**TASK STATEMENT:** Your task is to write out the lines from the line containing "of this license." through the last line of the material, exactly.

**RECORDS FOR PROCESSING:**
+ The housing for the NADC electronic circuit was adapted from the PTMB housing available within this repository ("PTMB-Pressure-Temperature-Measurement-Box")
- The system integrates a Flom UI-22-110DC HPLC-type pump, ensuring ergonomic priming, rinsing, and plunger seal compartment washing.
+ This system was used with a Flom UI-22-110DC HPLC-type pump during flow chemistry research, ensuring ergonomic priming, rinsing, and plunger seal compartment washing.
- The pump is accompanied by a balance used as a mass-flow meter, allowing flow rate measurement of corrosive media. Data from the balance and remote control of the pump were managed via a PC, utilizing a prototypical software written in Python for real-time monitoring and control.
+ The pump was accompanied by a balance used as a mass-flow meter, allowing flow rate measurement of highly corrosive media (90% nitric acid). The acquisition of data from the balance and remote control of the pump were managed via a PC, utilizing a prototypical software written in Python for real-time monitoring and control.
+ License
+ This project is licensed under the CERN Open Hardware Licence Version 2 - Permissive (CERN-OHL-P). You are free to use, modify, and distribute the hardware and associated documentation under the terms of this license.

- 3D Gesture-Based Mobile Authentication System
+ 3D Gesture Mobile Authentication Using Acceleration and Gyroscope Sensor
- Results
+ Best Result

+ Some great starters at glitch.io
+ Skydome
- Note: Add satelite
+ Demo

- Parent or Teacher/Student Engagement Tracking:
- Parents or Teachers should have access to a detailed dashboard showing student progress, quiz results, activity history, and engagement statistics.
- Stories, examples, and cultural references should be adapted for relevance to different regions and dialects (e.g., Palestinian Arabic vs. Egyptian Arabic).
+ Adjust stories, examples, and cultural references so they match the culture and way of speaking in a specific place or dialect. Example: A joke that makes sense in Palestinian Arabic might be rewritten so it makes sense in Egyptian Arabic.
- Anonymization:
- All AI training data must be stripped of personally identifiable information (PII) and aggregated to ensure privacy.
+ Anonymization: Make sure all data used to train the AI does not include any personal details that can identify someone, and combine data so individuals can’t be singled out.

**RESPONSE TO THE EXERCISE:**
+ This project is licensed under the CERN Open Hardware Licence Version 2 - Permissive (CERN-OHL-P). You are free to use, modify, and distribute the hardware and associated documentation under the terms of this license.

- 3D Gesture-Based Mobile Authentication System
+ 3D Gesture Mobile Authentication Using Acceleration and Gyroscope Sensor
- Results
+ Best Result

+ Some great starters at glitch.io
+ Skydome
- Note: Add satelite
+ Demo

- Parent or Teacher/Student Engagement Tracking:
- Parents or Teachers should have access to a detailed dashboard showing student progress, quiz results, activity history, and engagement statistics.
- Stories, examples, and cultural references should be adapted for relevance to different regions and dialects (e.g., Palestinian Arabic vs. Egyptian Arabic).
+ Adjust stories, examples, and cultural references so they match the culture and way of speaking in a specific place or dialect. Example: A joke that makes sense in Palestinian Arabic might be rewritten so it makes sense in Egyptian Arabic.
- Anonymization:
- All AI training data must be stripped of personally identifiable information (PII) and aggregated to ensure privacy.
+ Anonymization: Make sure all data used to train the AI does not include any personal details that can identify someone, and combine data so individuals can’t be singled out.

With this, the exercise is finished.